Karibik ohne Beach Boy

Inseln eignen sich wunderbar als Location für Sommerlektüre in der Karibik.
Schwarzach Der Exzentriker und Milliardär Kip Clement kaufte sich bei den Britischen Jungferninseln eine kleine Insel namens Keeper Island, und betreibt dort die Clement Hotels, feine Island Chalets & Suites, die sehr wohlhabenden Menschen einen Urlaub bereiten sollen, den sie immer in guter Erinnerung behalten sollten. Diese Chalets sind so etwas wie Kips Spielzeug. Um sich möglichst viele Probleme vom Hals zu halten, hat er sich einen Manager organisiert, der mit dem verrückten Haufen an exzentrischen Genussmenschen gut zurechtkommt: Moxham. Moxham ist jedoch nicht ganz freiwillig hier; er machte in Hongkong als Geschäftsführer eines Spitzenhotels einige krumme Dinge. Als ihm das Wasser bis zum Hals stand, war es Zeit, aus Asien zu verduften.
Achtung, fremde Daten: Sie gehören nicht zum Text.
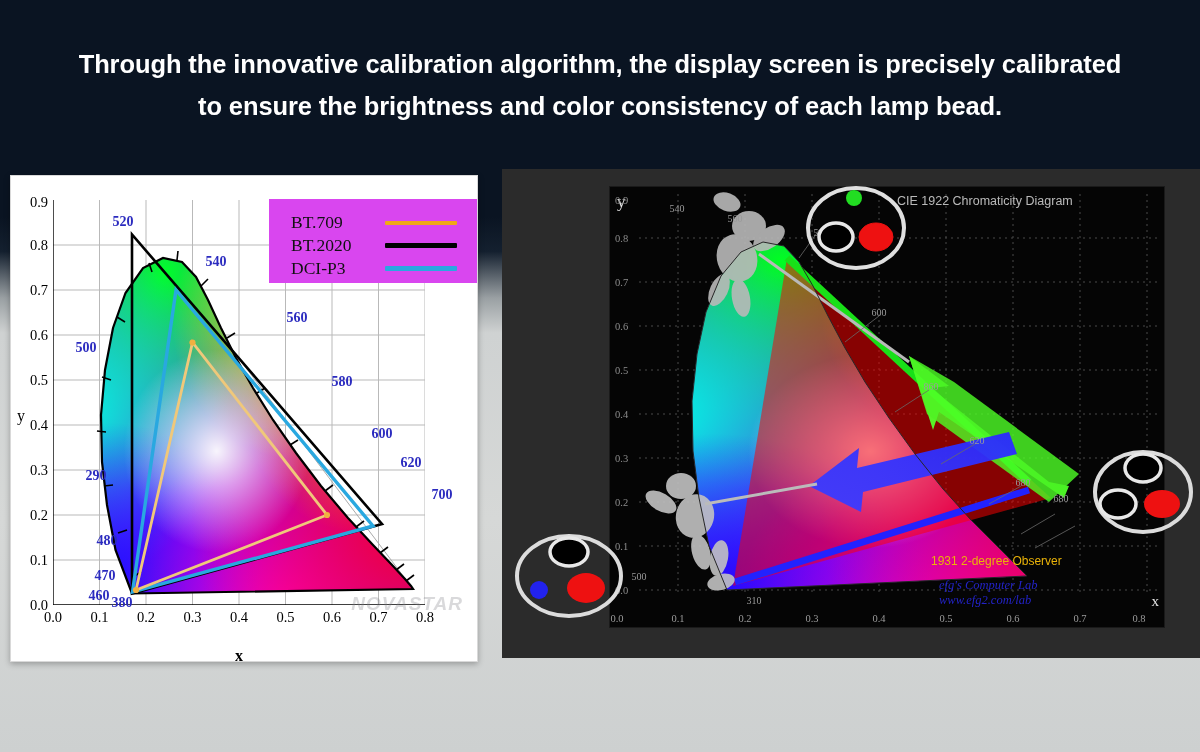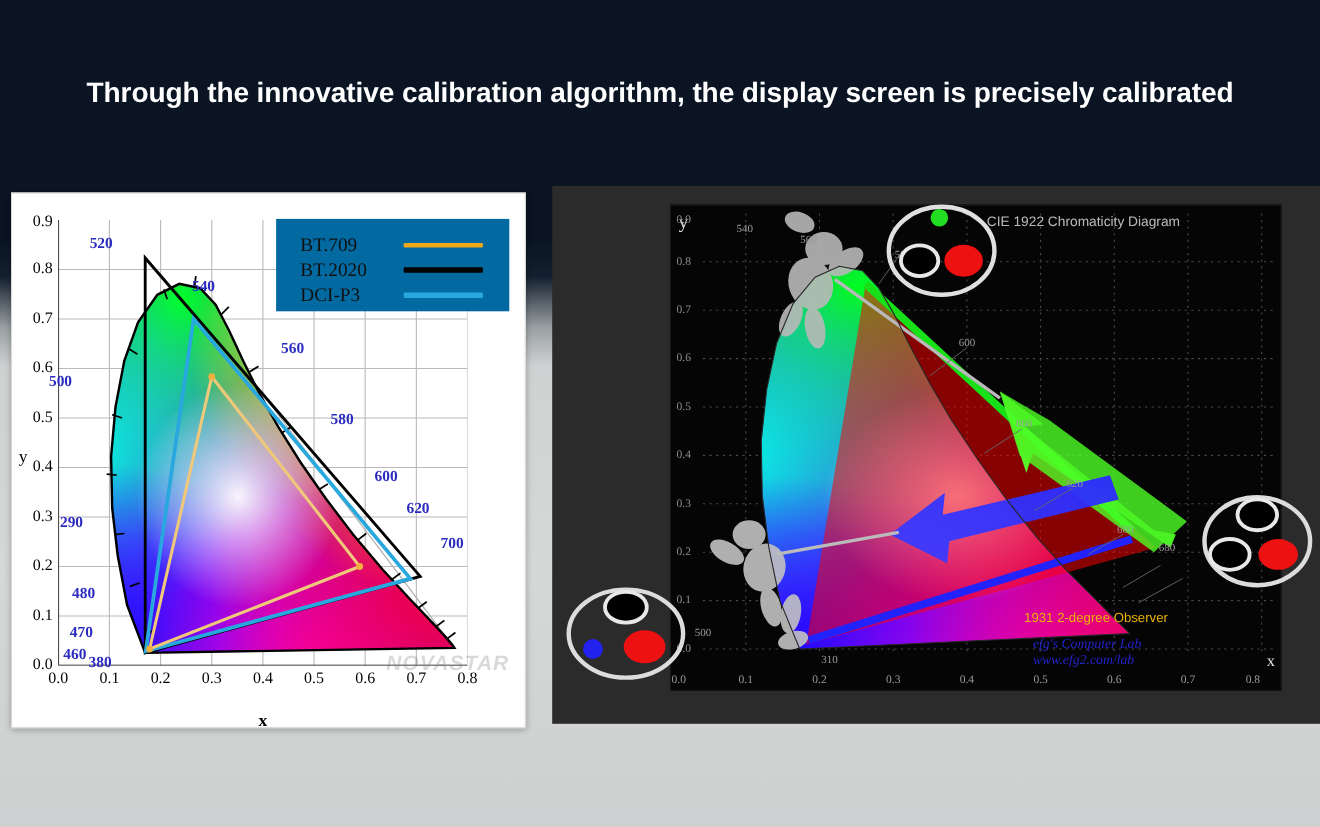--- a/index.html
+++ b/index.html
@@ -209,6 +209,7 @@
 
 <div class="header">
   <div class="header-line">Through the innovative calibration algorithm, the display screen is precisely calibrated</div>
+  <div class="header-line">to ensure the brightness and color consistency of each lamp bead.</div>
 </div>
 
 <div class="backdrop"></div>

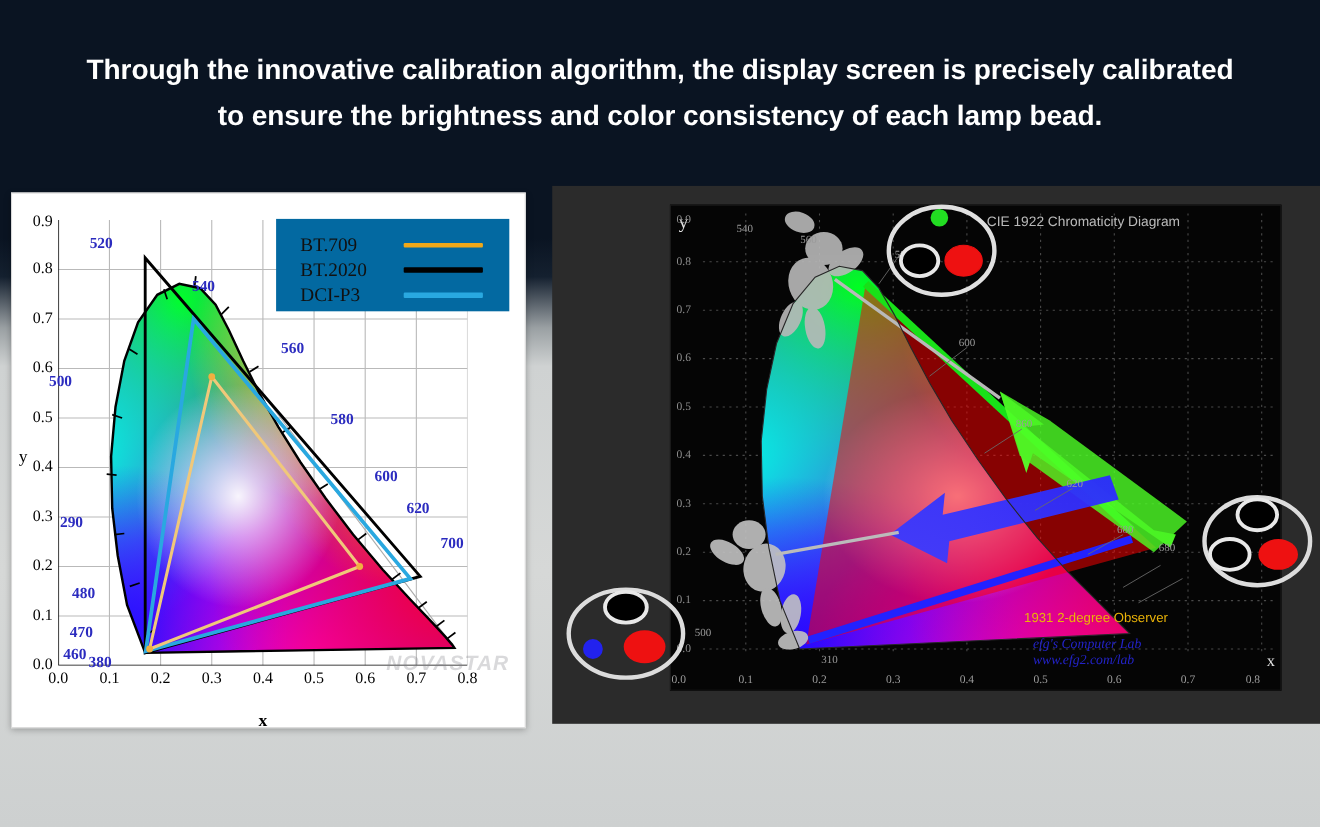--- a/index.html
+++ b/index.html
@@ -95,6 +95,7 @@
     font-weight: bold;
     white-space: nowrap;
     transform: translate(-50%,-50%);
+    margin-left: 31px;
   }
 
   

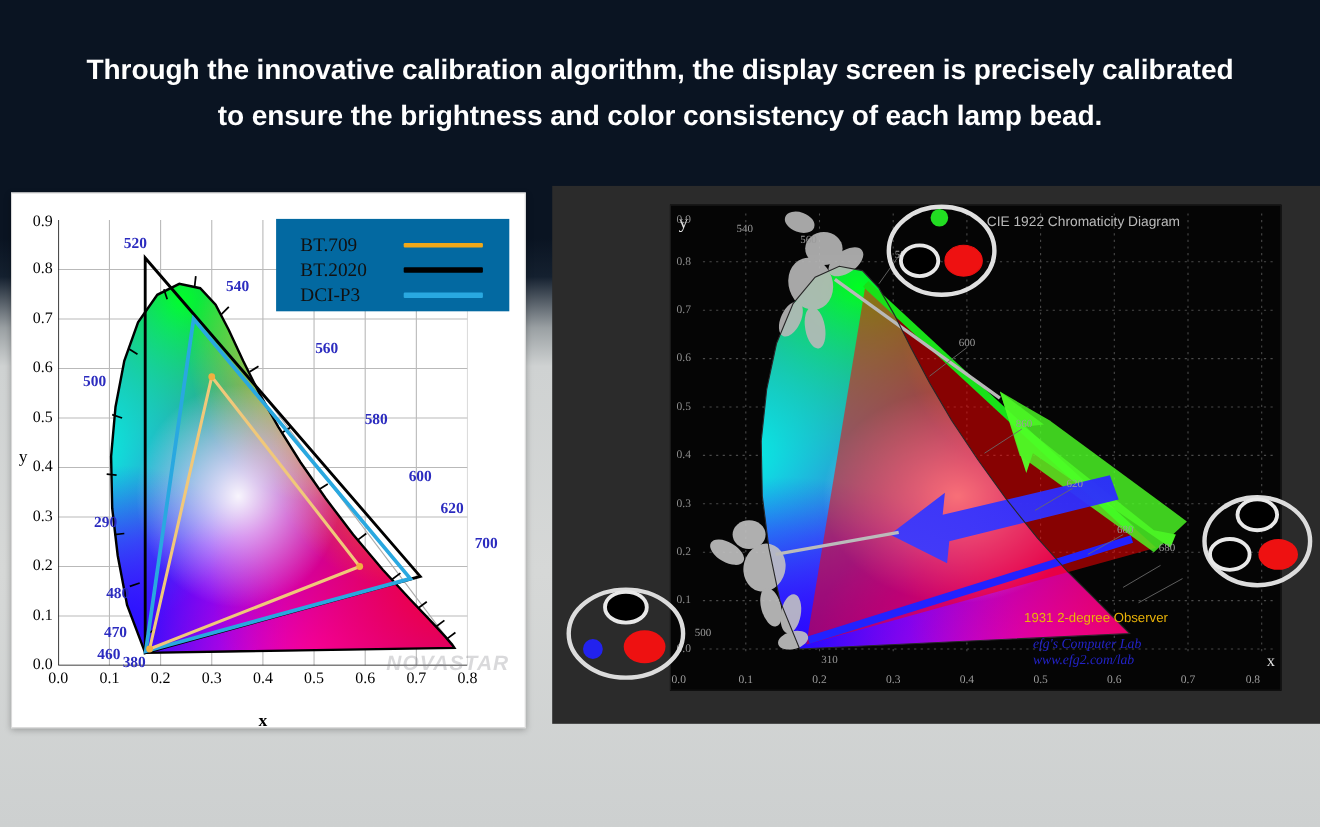--- a/index.html
+++ b/index.html
@@ -101,9 +101,9 @@
   
   .legend {
     position: absolute;
-    left: 240px; top: 23px;
+    left: 258px; top: 23px;
     width: 212px; height: 84px;
-    background: #0369a1;
+    background: #d946ef;
     display: flex; flex-direction: column;
     justify-content: center;
     padding: 12px 0 3px 22px;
Zurück ließ er seine damalige Assistentin Lola, die nach einer gröberen Reiberei mit tödlichem Ausgang ausgerechnet bei Moxham Schutz sucht und als seine Assistentin anheuert. Gerade angekommen und die erste Nobelparty miterlebt, wird Moxham nun tot auf seinen Wasserskiern aufgefunden. Ein Sportunfall?
Ein Buch wie ein Cocktail
Lola übernimmt wie im Flug seinen Job und beginnt ein bisschen zu stöbern, warum Moxham wirklich abtreten musste. Dabei stößt sie auf Speichersticks, die intime Informationen und Fotos von Hotelgästen enthalten, die bei Veröffentlichung reines Gift für Beruf und Privatleben wären. Diara, ihre Arbeitskollegin und Freundin, hilft ihr dabei herauszufinden, was in dieser Nacht wirklich geschah, und schon ist man im kurzweiligen Thriller “The Island” voller Neugier angekommen. Vielleicht ist “The Island” jetzt kein Thriller, aber der Roman ist sehr glatt und professionell heruntergeschrieben. Wirklich interessant ist die Insel, Keeper Island; sie scheint die Menschen zu verschlingen und ihre Abgründe offenzulegen, denen sie sich lustvoll hingeben. Das Buch geht runter wie Daiquiri oder Mojito, wenn man solche Cocktails mag.
Die Kälte der KI
Mit Rie Qudans Roman “Tokyo Sympathy Tower”, ausgezeichnet mit dem renommierten japanischen Kulturpreis Akutagawa Prize, geht es nun auf die nächste Insel: Japan. Neugierig darf man sein, denn der Roman wurde mithilfe einer Künstlichen Intelligenz verfasst. Das zukünftige Japan zeichnet sich durch immerwährende Empathie aus. So droht Kriminellen keine harte Strafe mehr – sie werden mit Mitgefühl behandelt. Protagonistin des Romans ist die Stararchitektin Sara Machina, die den Auftrag bekommt, den “Tokyo Sympathy Tower”, eine Wohlfühloase für Kriminelle, zu gestalten, aber sie zweifelt an dem Projekt. Der Klappentext ist irreführend: Wider Erwarten handelt es sich bei “Tokyo Sympathy Tower” um keinen utopischen Roman im klassischen Sinne. Auf das Leben im Sympathy Tower wird wenig eingegangen. Vielmehr ist es eine bloße Aneinanderreihung philosophischer Gedanken ohne wirklichen Spannungsbogen. Obwohl Qudans Sprache melodisch-atmosphärisch schön ist, wirken ihre Figuren wenig greifbar und kühl. Ob das an der KI liegt?